Align tokenizer with mistral-common

#225
by Rocketknight1 HF staff - opened
No description provided.

This PR should align the Hugging Face tokenizer with the tokenization in mistral-common. You can test it with the following script:

from mistral_common.protocol.instruct.request import ChatCompletionRequest
from mistral_common.tokens.tokenizers.mistral import MistralTokenizer
from transformers import AutoTokenizer

chat = [
    {"role": "system", "content": "You are a helpful bot"},
    {"role": "user", "content": "Hello"},
    {"role": "assistant", "content": "Hi there!"},
    {"role": "user", "content": "How are you?"},
    {"role": "assistant", "content": "Fine and you?"},
    {"role": "user", "content": "Fine thank you."},
]

mistral_tok = MistralTokenizer.v1()
hf_tokenizer = AutoTokenizer.from_pretrained("mistralai/Mistral-7B-Instruct-v0.1", revision="pr/120")

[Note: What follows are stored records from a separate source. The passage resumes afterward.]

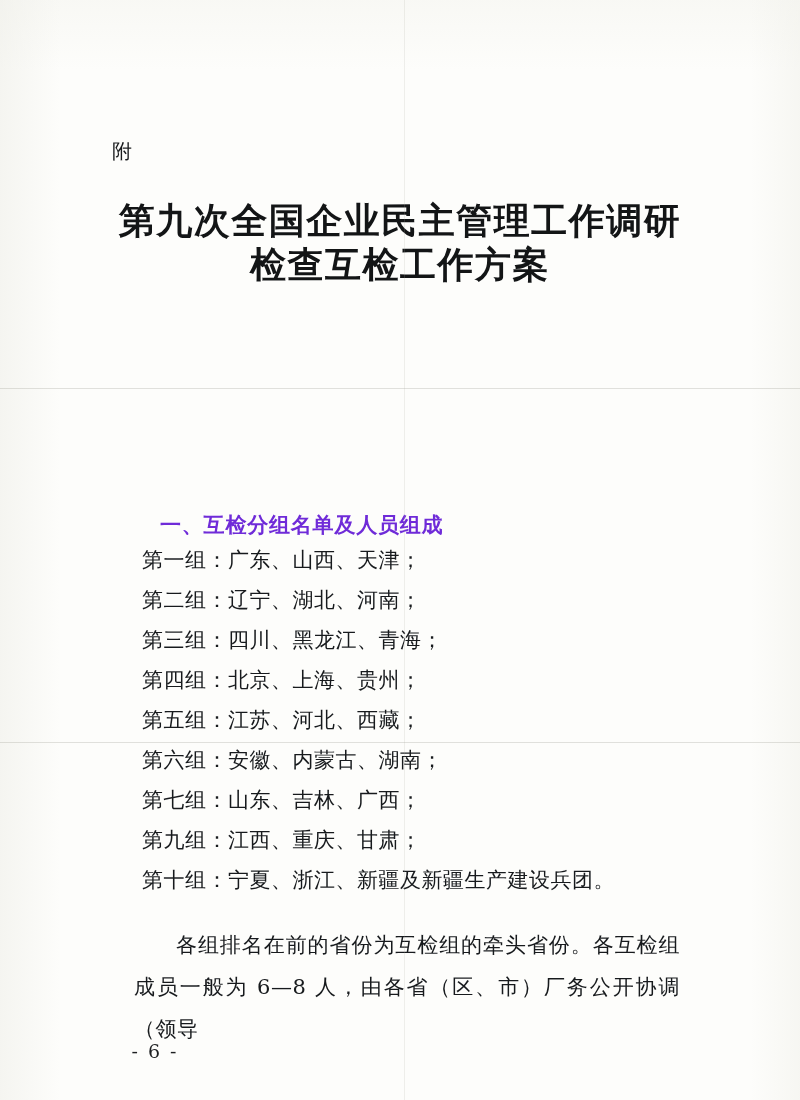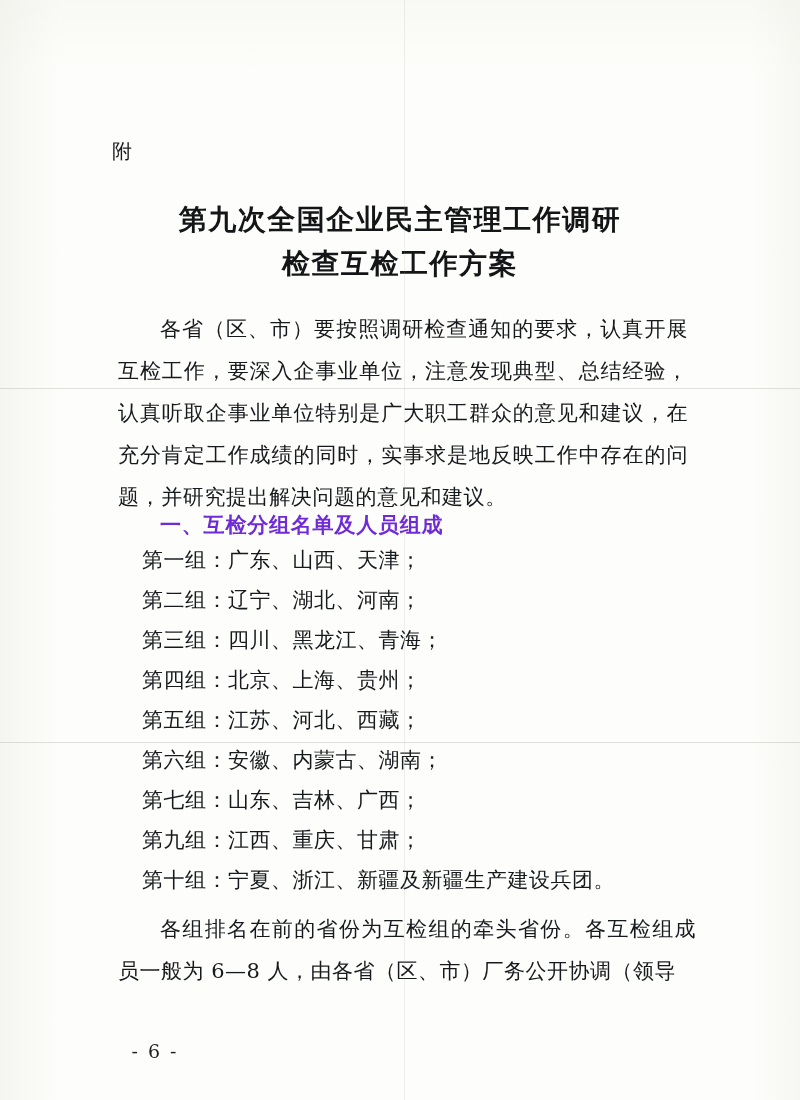--- a/index.html
+++ b/index.html
@@ -72,7 +72,7 @@
     text-align: center;
     font-family: "DejaVu Serif", serif;
     font-weight: bold;
-    font-size: 28px;
+    font-size: 36px;
     line-height: 44px;
     color: #0f1113;
     letter-spacing: 1.5px;

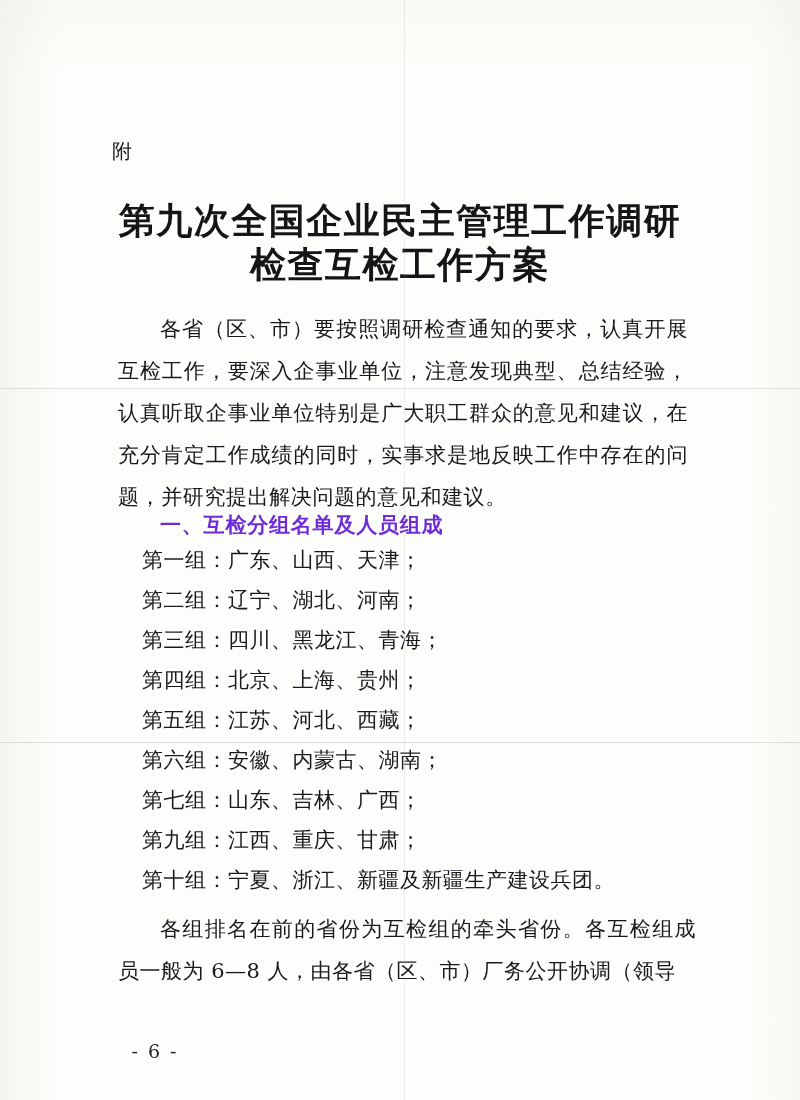--- a/index.html
+++ b/index.html
@@ -171,9 +171,6 @@
       <span class="line2">检查互检工作方案</span>
     </div>
 
-    <div class="body-block">
-      <p>各省（区、市）要按照调研检查通知的要求，认真开展互检工作，要深入企事业单位，注意发现典型、总结经验，认真听取企事业单位特别是广大职工群众的意见和建议，在充分肯定工作成绩的同时，实事求是地反映工作中存在的问题，并研究提出解决问题的意见和建议。</p>
-    </div>
 
     <div class="section-heading">一、互检分组名单及人员组成</div>
 

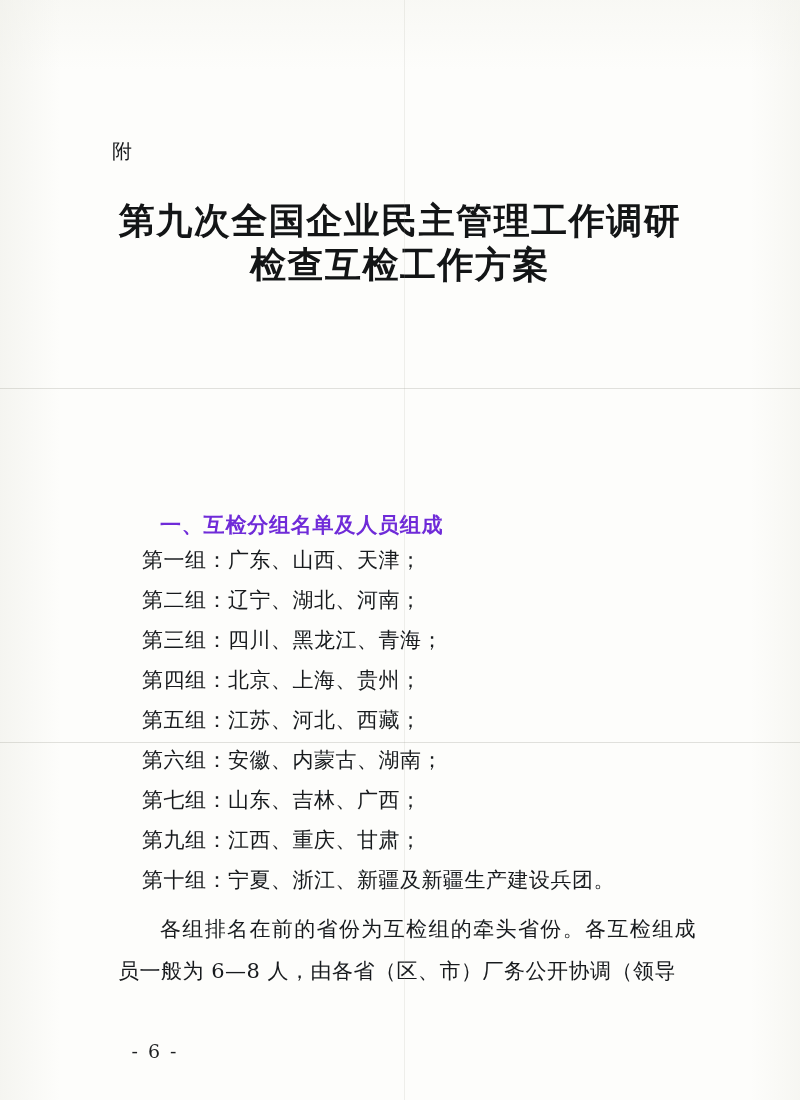--- a/index.html
+++ b/index.html
@@ -136,7 +136,7 @@
     text-align: justify;
   }
   .tail-block p {
-    margin: 0;
+    margin: 16px;
     text-indent: 2em;
   }
 

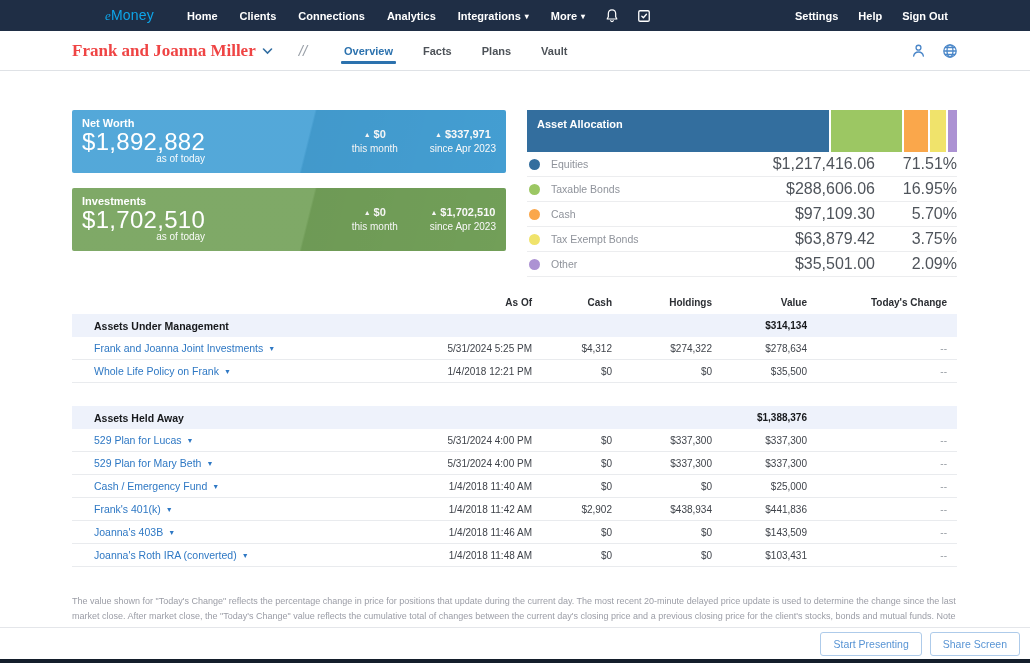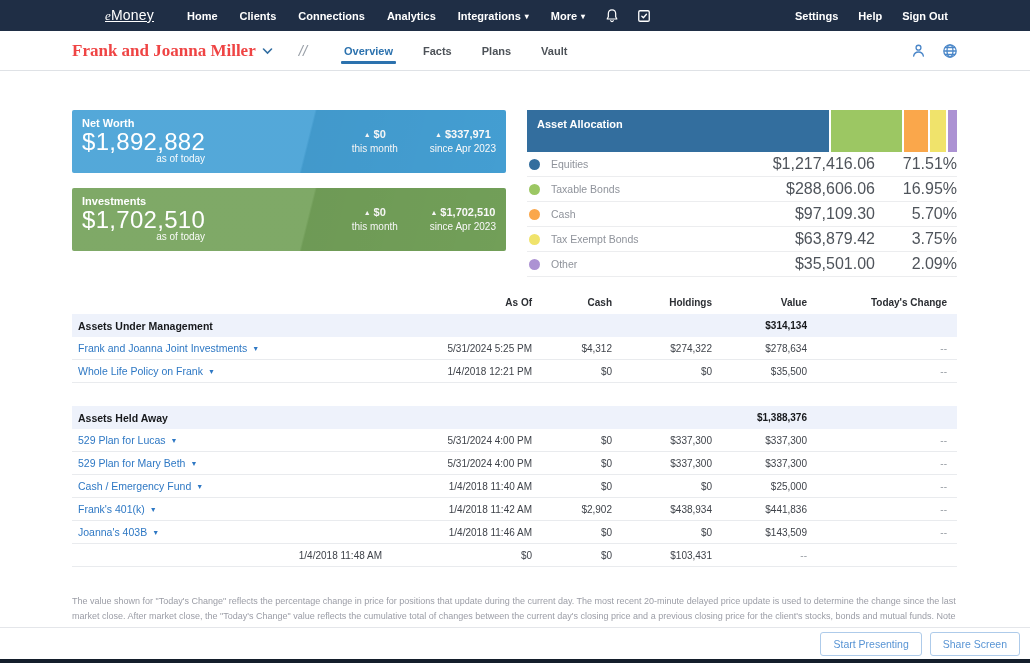--- a/index.html
+++ b/index.html
@@ -8,7 +8,7 @@
 
   
   .topnav { height:31px; background:#1F2E45; display:flex; align-items:center; color:#fff; flex-shrink:0; }
-  .logo { margin-left:105px; font-size:14px; color:#ffffff; letter-spacing:.2px; cursor:pointer;text-decoration:underline; }
+  .logo { margin-left:105px; font-size:14px; color:#0ea5e9; letter-spacing:.2px; cursor:pointer; }
   .logo .e { font-family:"Liberation Serif", serif; font-style:italic; font-size:13px; }
   .topnav-items { display:flex; align-items:center; margin-left:22px; }
   .topnav-item { font-size:11px; font-weight:700; padding:0 11px; cursor:pointer; white-space:nowrap; }

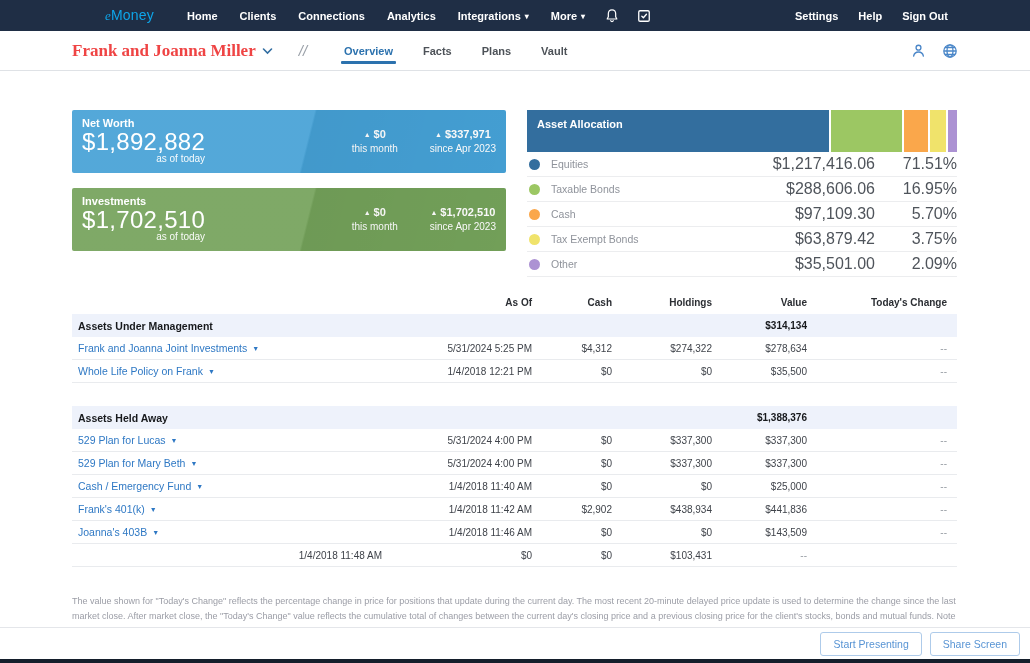--- a/index.html
+++ b/index.html
@@ -62,7 +62,7 @@
   .thead { height:20px; margin-bottom:2px; }
   .thead .cell { font-size:10px; font-weight:700; color:#2B2E33; text-align:right; }
   .cell { font-size:10px; color:#3F434A; text-align:right; white-space:nowrap; }
-  .cell.name { text-align:left; padding-left:6px; }
+  .cell.name { text-align:left; padding-left:22px; }
   .trow { height:23px; border-bottom:1px solid #E9EBEE; }
   .trow.section { background:#EEF2FB; border-bottom:none; }
   .trow.section .name { font-size:10.5px; font-weight:700; color:#17191C; }

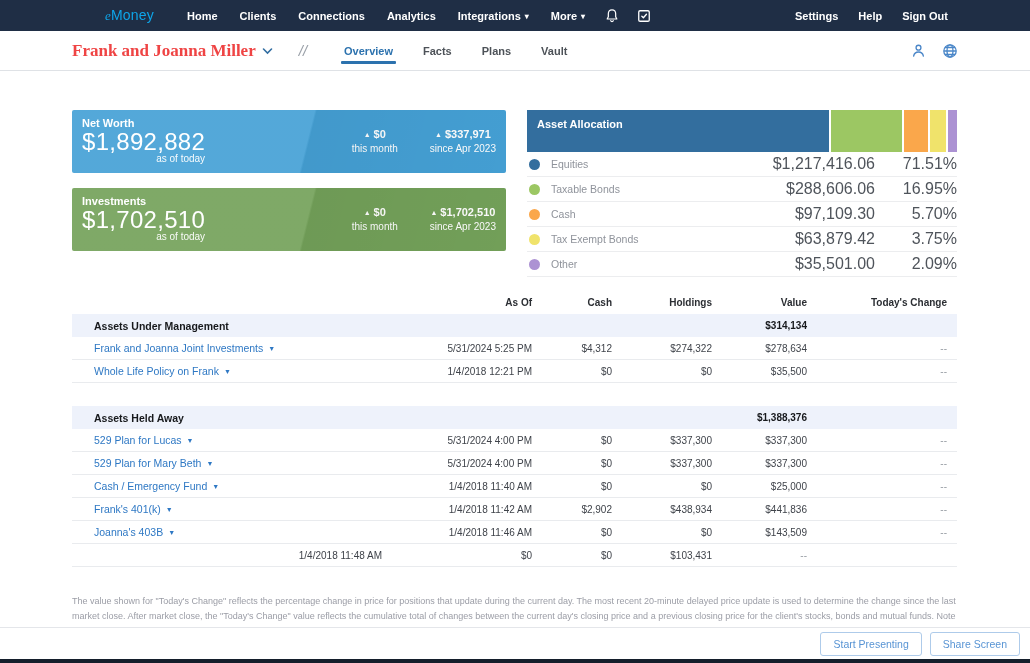--- a/index.html
+++ b/index.html
@@ -337,6 +337,10 @@
       <div class="cell dash">--</div>
     </div>
     <div class="trow">
+      <div class="cell name"><span class="acct">
+            <span>Joanna's Roth IRA (converted)</span>
+            <span class="caret">▼</span>
+          </span></div>
       <div class="cell">1/4/2018 11:48 AM</div>
       <div class="cell">$0</div>
       <div class="cell">$0</div>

hf_text = hf_tokenizer.apply_chat_template(chat, tokenize=False)
hf_tokens = hf_tokenizer.apply_chat_template(chat, tokenize=True)

mistral_encode = mistral_tok.encode_chat_completion(
  ChatCompletionRequest(messages=chat)
)
mistral_text = mistral_encode.text
mistral_tokens = mistral_encode.tokens

print(hf_tokens == mistral_tokens)
print(hf_text == mistral_text.replace("▁", " ").replace("<0x0A>", "\n"))

Hey @Rocketknight1
Thank you for the quick fix!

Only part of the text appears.